## Task statement:
All of the records below must be output exactly, with no pictures carried over.

Screenshot and code edit data:
'''
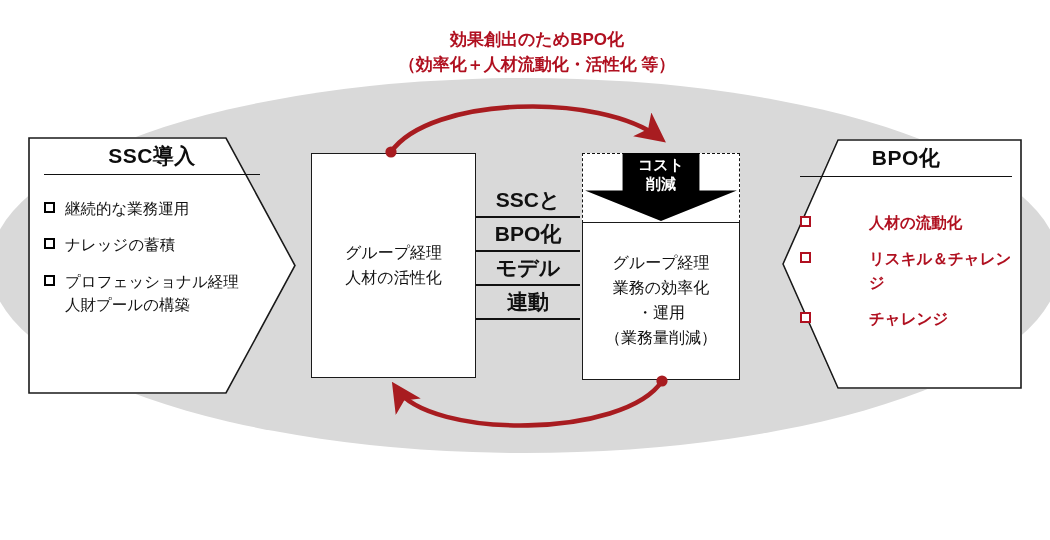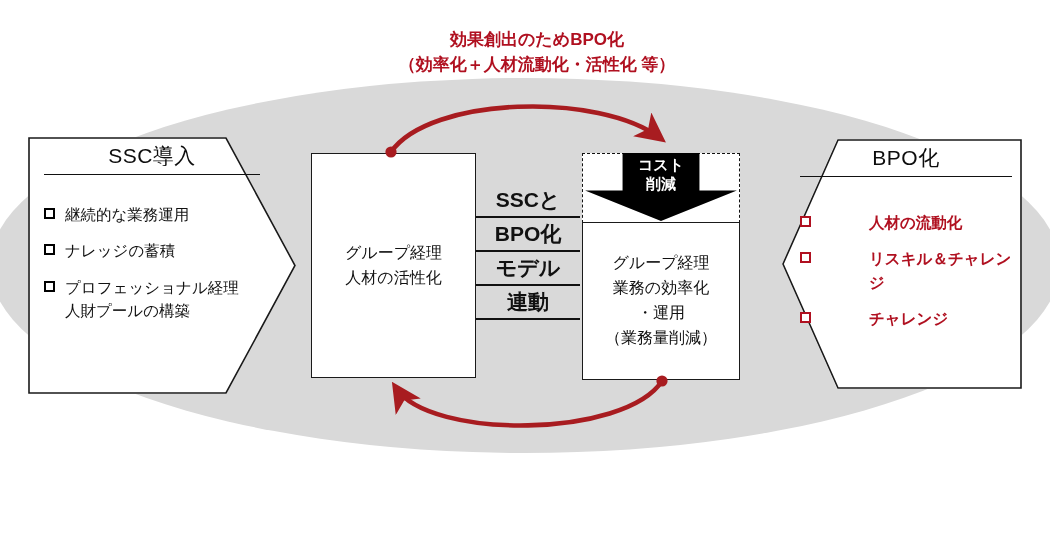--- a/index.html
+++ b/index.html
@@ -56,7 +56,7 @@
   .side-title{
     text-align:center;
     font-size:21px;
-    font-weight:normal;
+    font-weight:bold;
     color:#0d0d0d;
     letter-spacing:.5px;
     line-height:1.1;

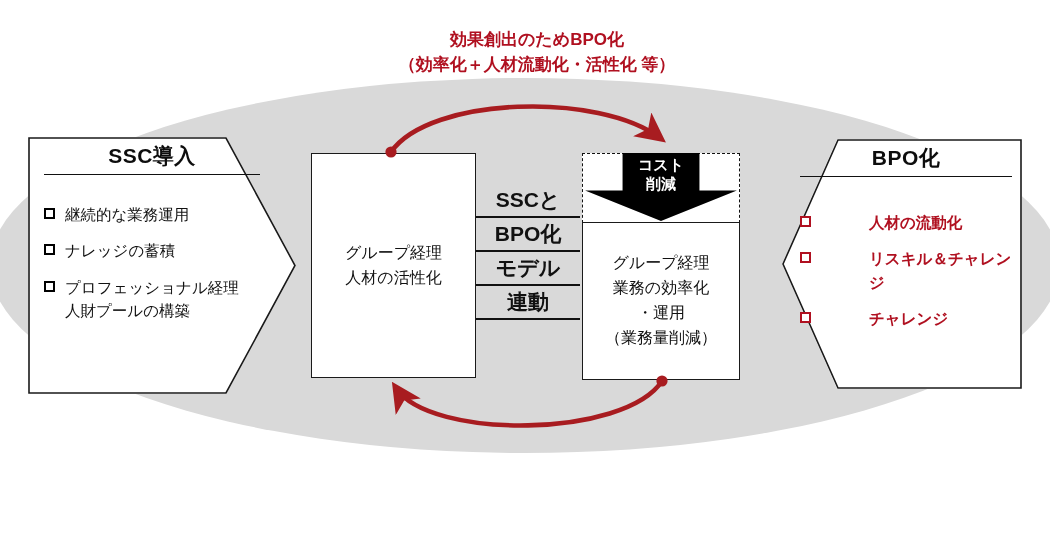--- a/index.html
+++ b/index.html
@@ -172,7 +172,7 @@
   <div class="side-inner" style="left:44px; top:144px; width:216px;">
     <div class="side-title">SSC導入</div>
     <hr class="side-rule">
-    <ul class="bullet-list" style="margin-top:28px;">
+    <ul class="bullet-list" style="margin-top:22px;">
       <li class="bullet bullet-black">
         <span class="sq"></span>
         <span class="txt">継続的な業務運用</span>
'''
## Result of the exercise:
--- a/index.html
+++ b/index.html
@@ -56,7 +56,7 @@
   .side-title{
     text-align:center;
     font-size:21px;
-    font-weight:normal;
+    font-weight:bold;
     color:#0d0d0d;
     letter-spacing:.5px;
     line-height:1.1;

--- a/index.html
+++ b/index.html
@@ -172,7 +172,7 @@
   <div class="side-inner" style="left:44px; top:144px; width:216px;">
     <div class="side-title">SSC導入</div>
     <hr class="side-rule">
-    <ul class="bullet-list" style="margin-top:28px;">
+    <ul class="bullet-list" style="margin-top:22px;">
       <li class="bullet bullet-black">
         <span class="sq"></span>
         <span class="txt">継続的な業務運用</span>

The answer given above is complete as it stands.